Version comparison data:
* * *
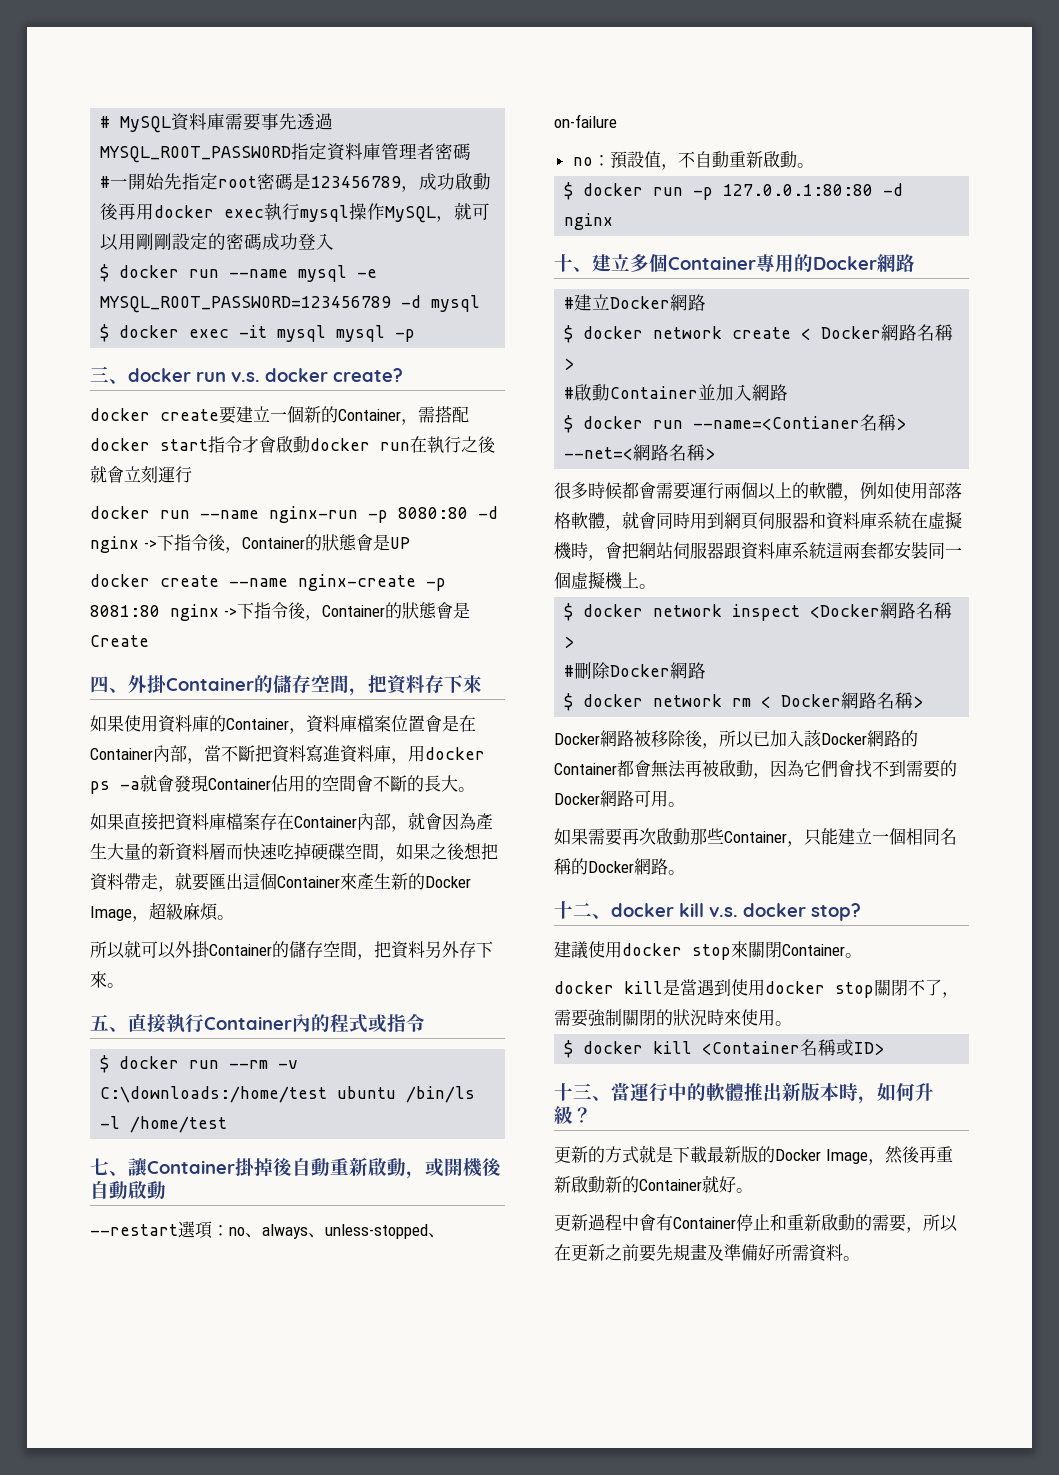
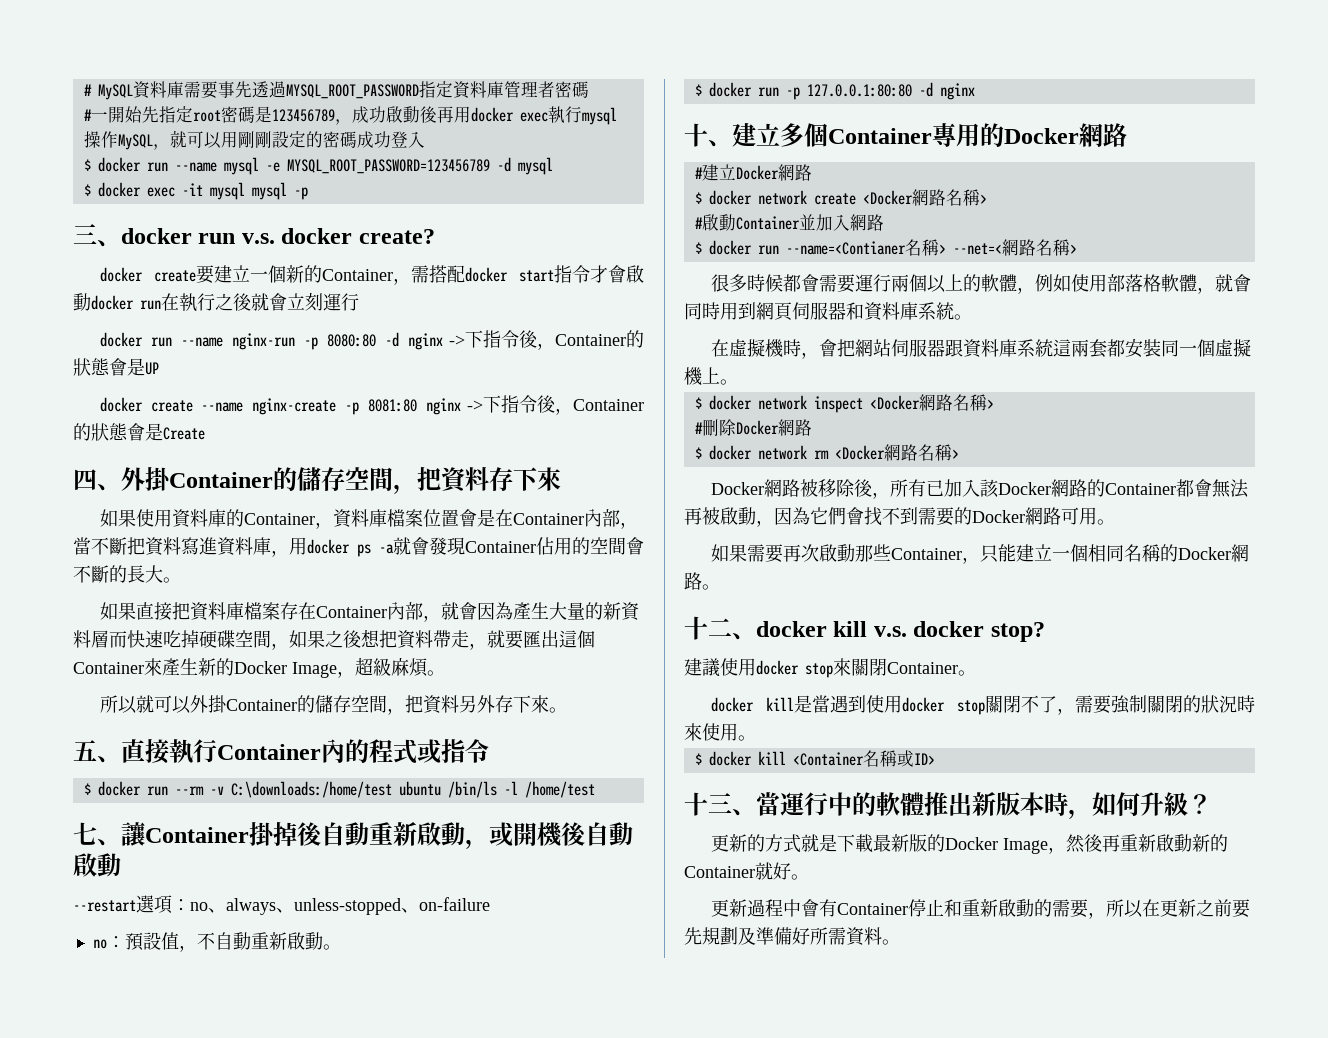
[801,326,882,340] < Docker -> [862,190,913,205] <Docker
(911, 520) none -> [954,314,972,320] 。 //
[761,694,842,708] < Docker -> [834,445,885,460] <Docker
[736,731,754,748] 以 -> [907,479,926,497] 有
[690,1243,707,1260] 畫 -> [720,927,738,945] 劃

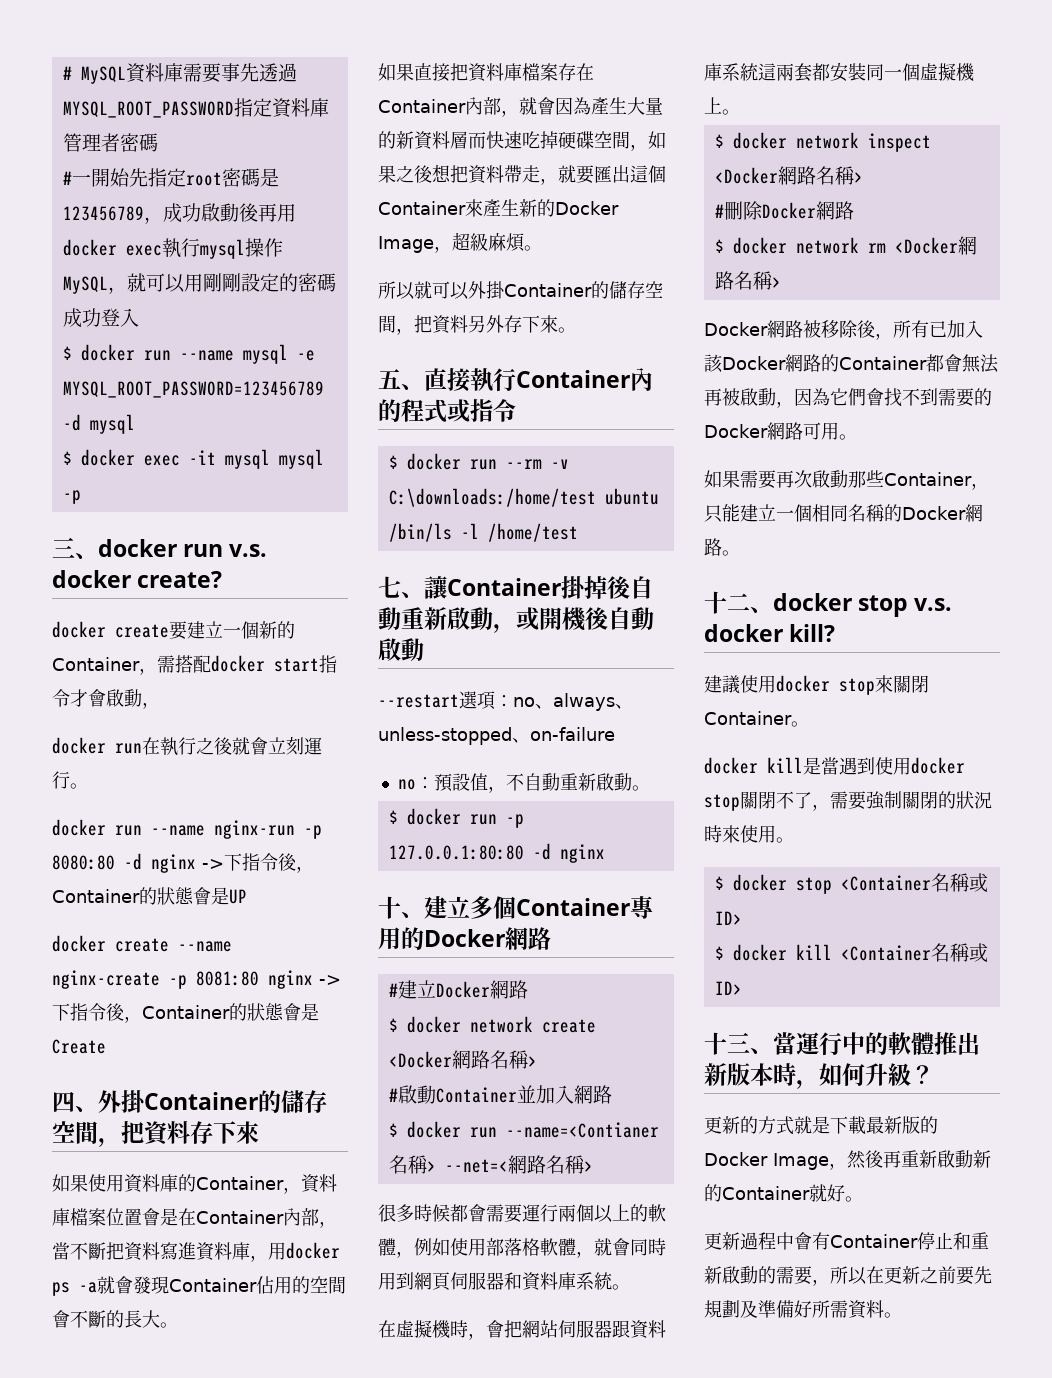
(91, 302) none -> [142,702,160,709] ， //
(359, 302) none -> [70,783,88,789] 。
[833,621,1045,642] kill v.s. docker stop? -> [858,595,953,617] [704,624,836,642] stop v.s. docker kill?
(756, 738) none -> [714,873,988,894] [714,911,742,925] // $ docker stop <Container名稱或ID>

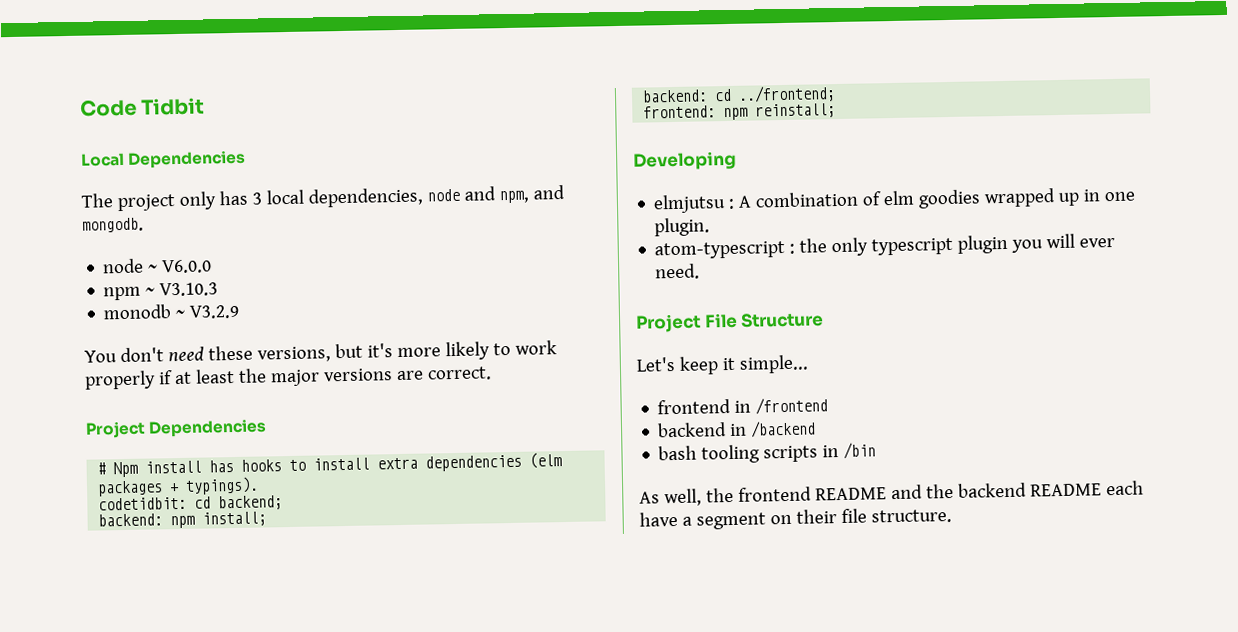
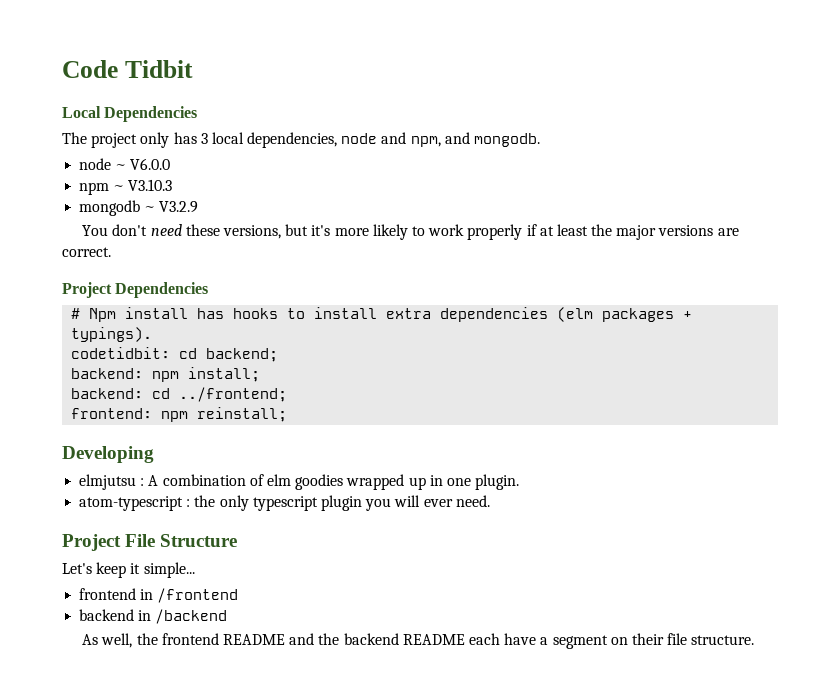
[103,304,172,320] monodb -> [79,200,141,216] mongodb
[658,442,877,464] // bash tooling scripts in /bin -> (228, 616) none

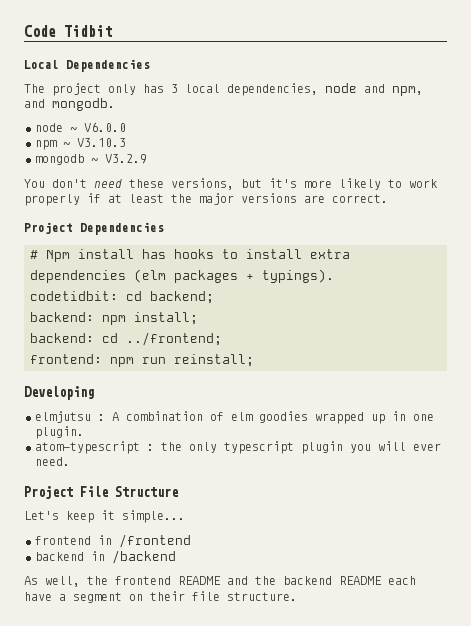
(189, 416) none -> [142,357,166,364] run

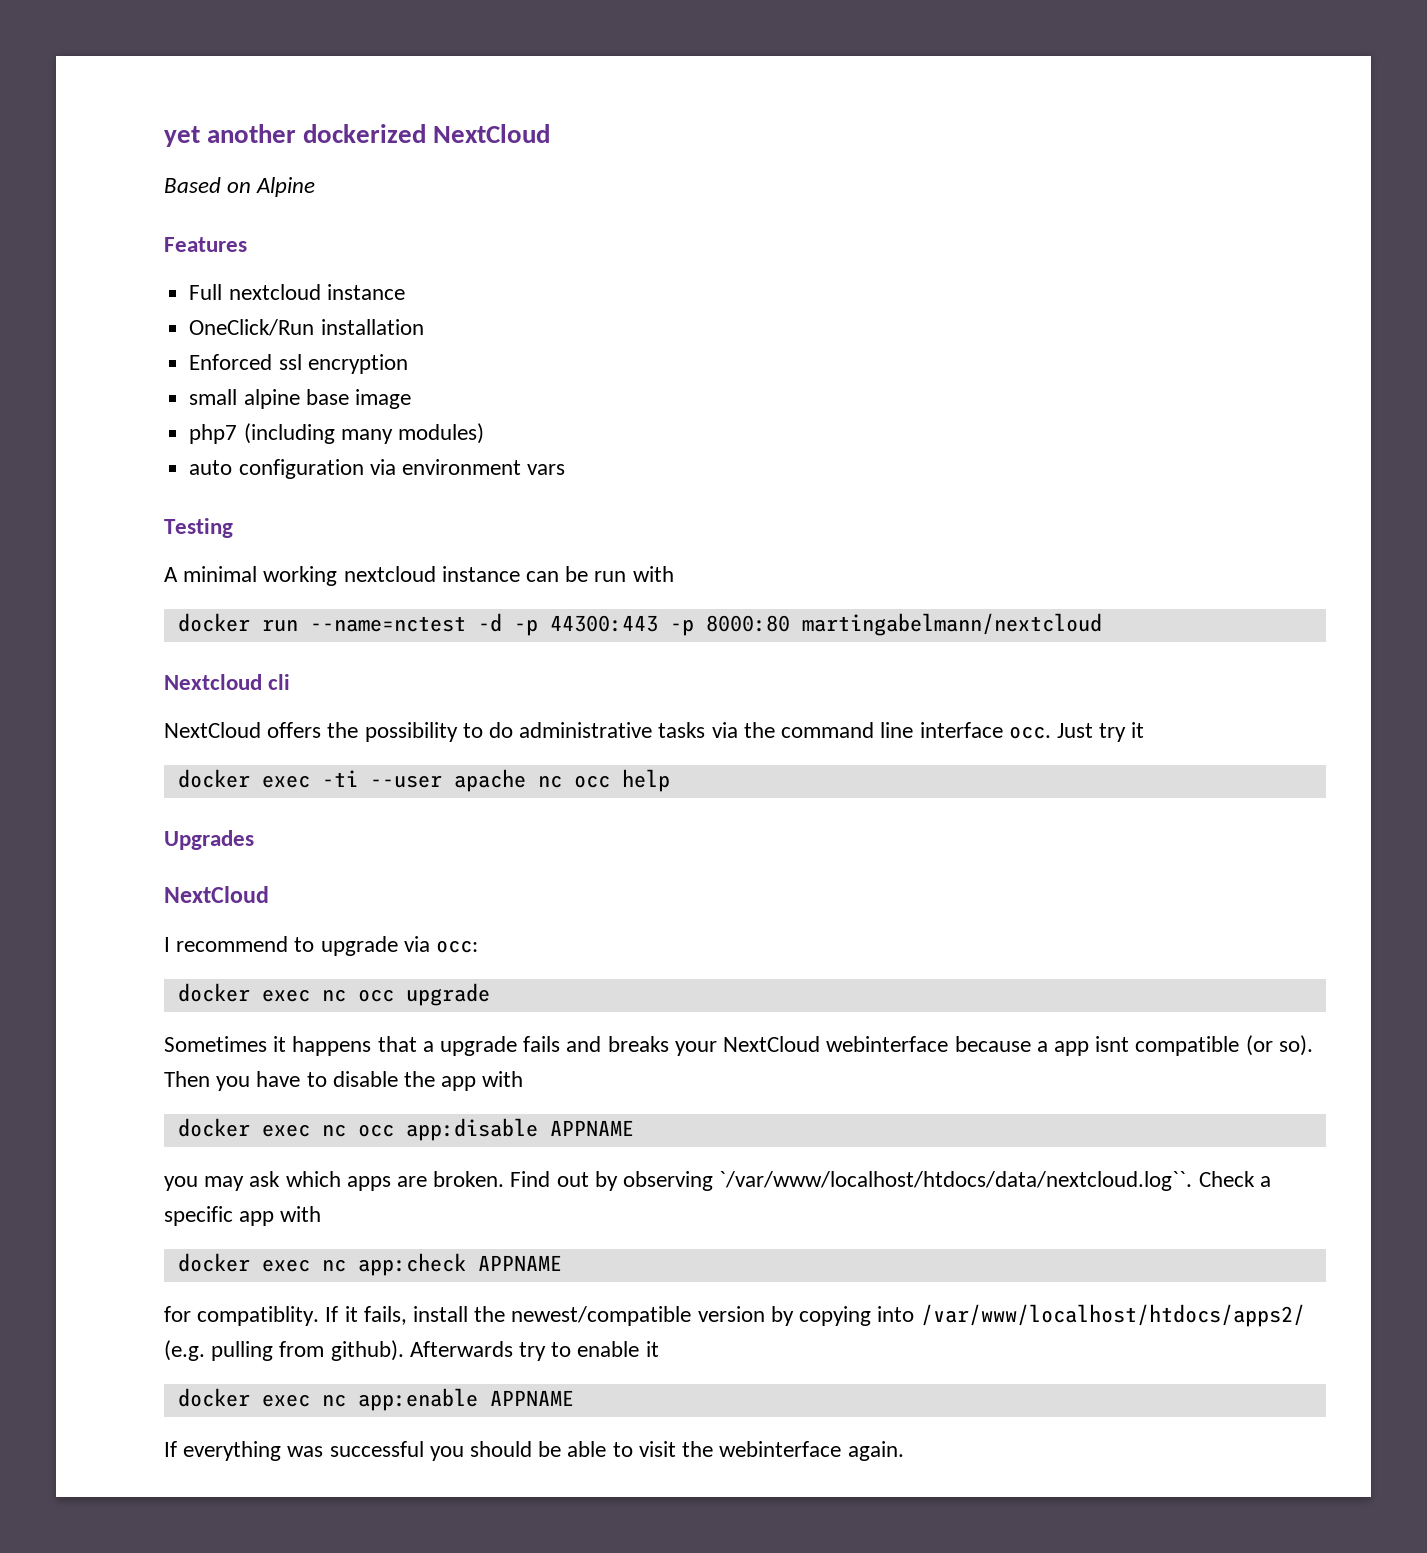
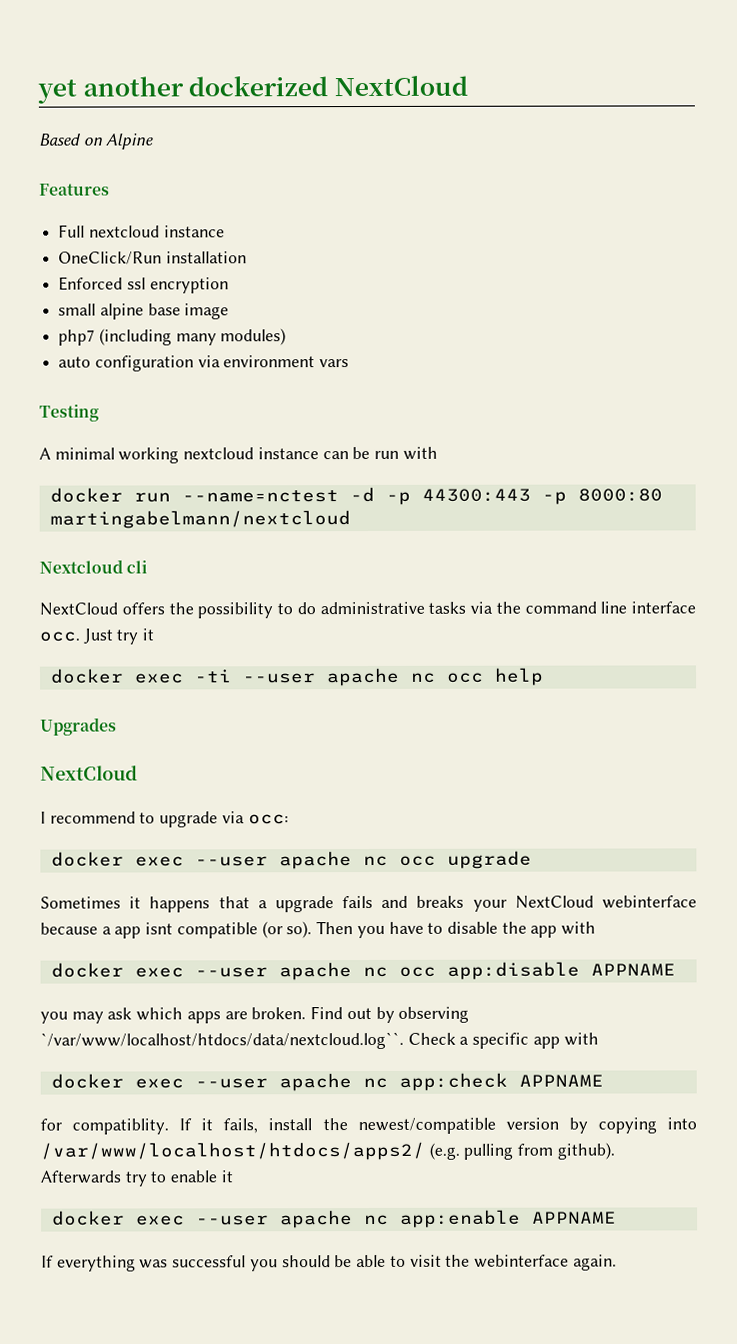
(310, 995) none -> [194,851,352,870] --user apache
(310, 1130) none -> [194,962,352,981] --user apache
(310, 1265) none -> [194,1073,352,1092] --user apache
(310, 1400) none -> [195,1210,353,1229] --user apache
* * *
● **Required work**: Please write the data out again exactly, but do not carry over the pictures.

● **Output for this exercise**:
[801,326,882,340] < Docker -> [862,190,913,205] <Docker
(911, 520) none -> [954,314,972,320] 。 //
[761,694,842,708] < Docker -> [834,445,885,460] <Docker
[736,731,754,748] 以 -> [907,479,926,497] 有
[690,1243,707,1260] 畫 -> [720,927,738,945] 劃

(91, 302) none -> [142,702,160,709] ， //
(359, 302) none -> [70,783,88,789] 。
[833,621,1045,642] kill v.s. docker stop? -> [858,595,953,617] [704,624,836,642] stop v.s. docker kill?
(756, 738) none -> [714,873,988,894] [714,911,742,925] // $ docker stop <Container名稱或ID>

[103,304,172,320] monodb -> [79,200,141,216] mongodb
[658,442,877,464] // bash tooling scripts in /bin -> (228, 616) none

(189, 416) none -> [142,357,166,364] run

(310, 995) none -> [194,851,352,870] --user apache
(310, 1130) none -> [194,962,352,981] --user apache
(310, 1265) none -> [194,1073,352,1092] --user apache
(310, 1400) none -> [195,1210,353,1229] --user apache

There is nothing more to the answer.